(Version difference data)

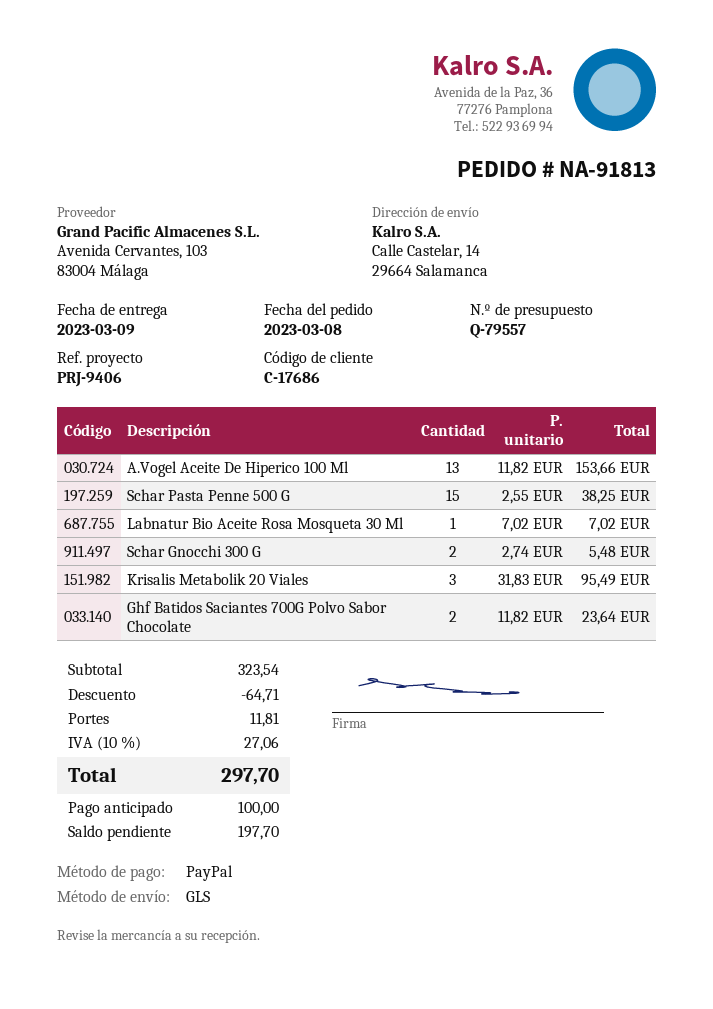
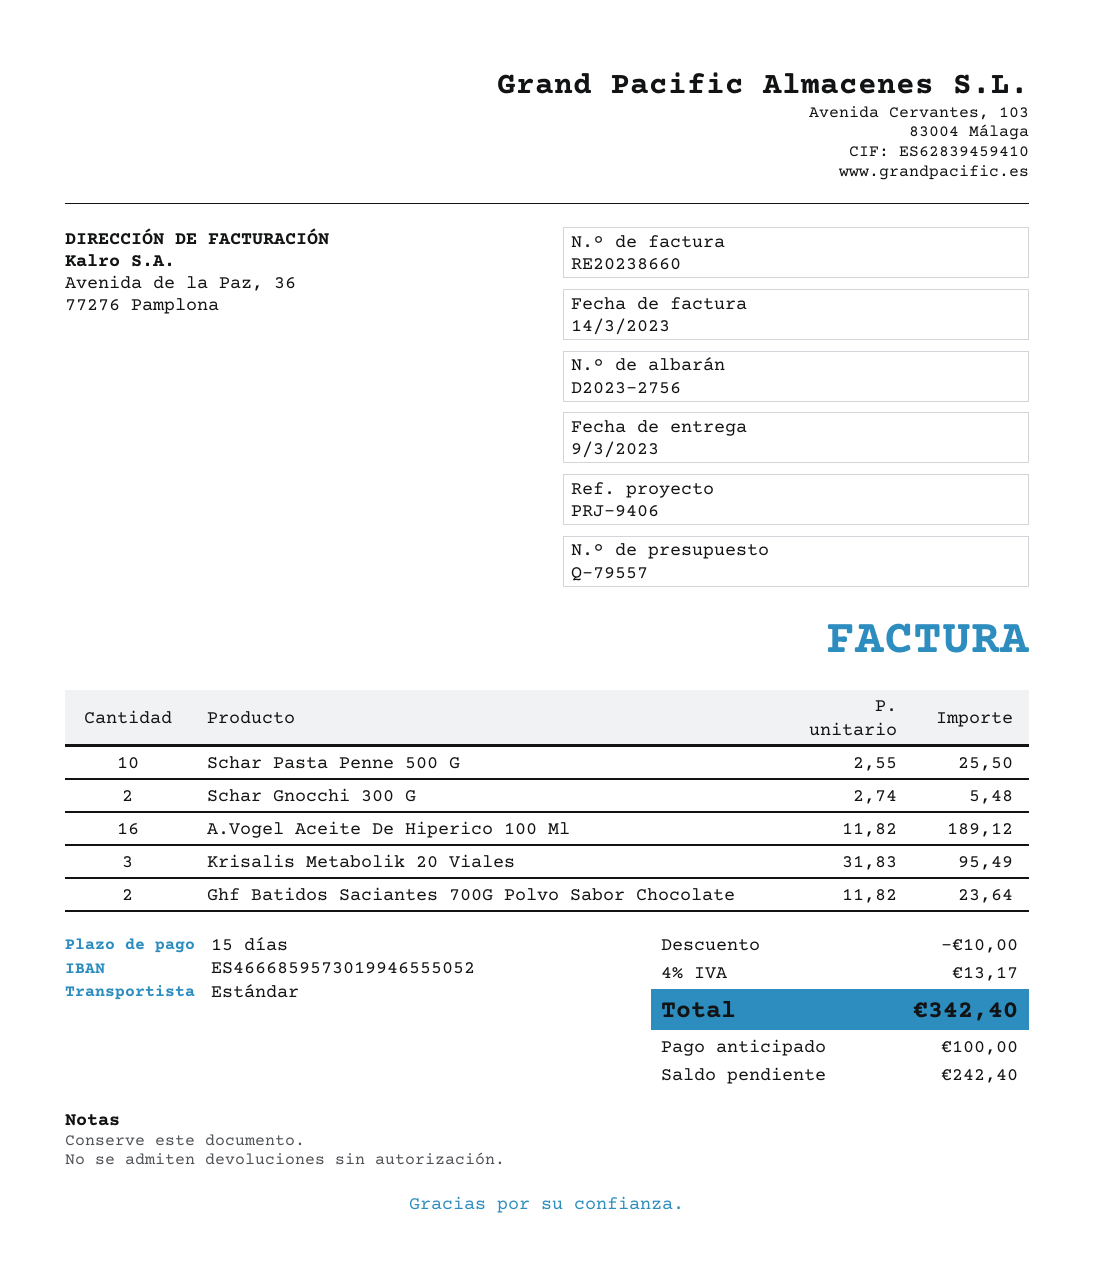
shipping method: GLS -> standard
A.Vogel Aceite De Hiperico 100 Ml: 13 x 11.82 = 153.66 -> 16 x 11.82 = 189.12
Schar Pasta Penne 500 G: 15 x 2.55 = 38.25 -> 10 x 2.55 = 25.50
Labnatur Bio Aceite Rosa Mosqueta 30 Ml: 1 x 7.02 = 7.02 -> none
discount: 64.71 -> 10.00
shipping: 11.81 -> none
tax: 10% = 27.06 -> 4% = 13.17
total: 297.70 -> 342.40
balance: 197.70 -> 242.40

PROBLEM DETAILS
Retype exactly the line with "Labnatur Bio Aceite" and each line after it until the records end, and include no other line.

THE COMPLETED TASK
Labnatur Bio Aceite Rosa Mosqueta 30 Ml: 1 x 7.02 = 7.02 -> none
discount: 64.71 -> 10.00
shipping: 11.81 -> none
tax: 10% = 27.06 -> 4% = 13.17
total: 297.70 -> 342.40
balance: 197.70 -> 242.40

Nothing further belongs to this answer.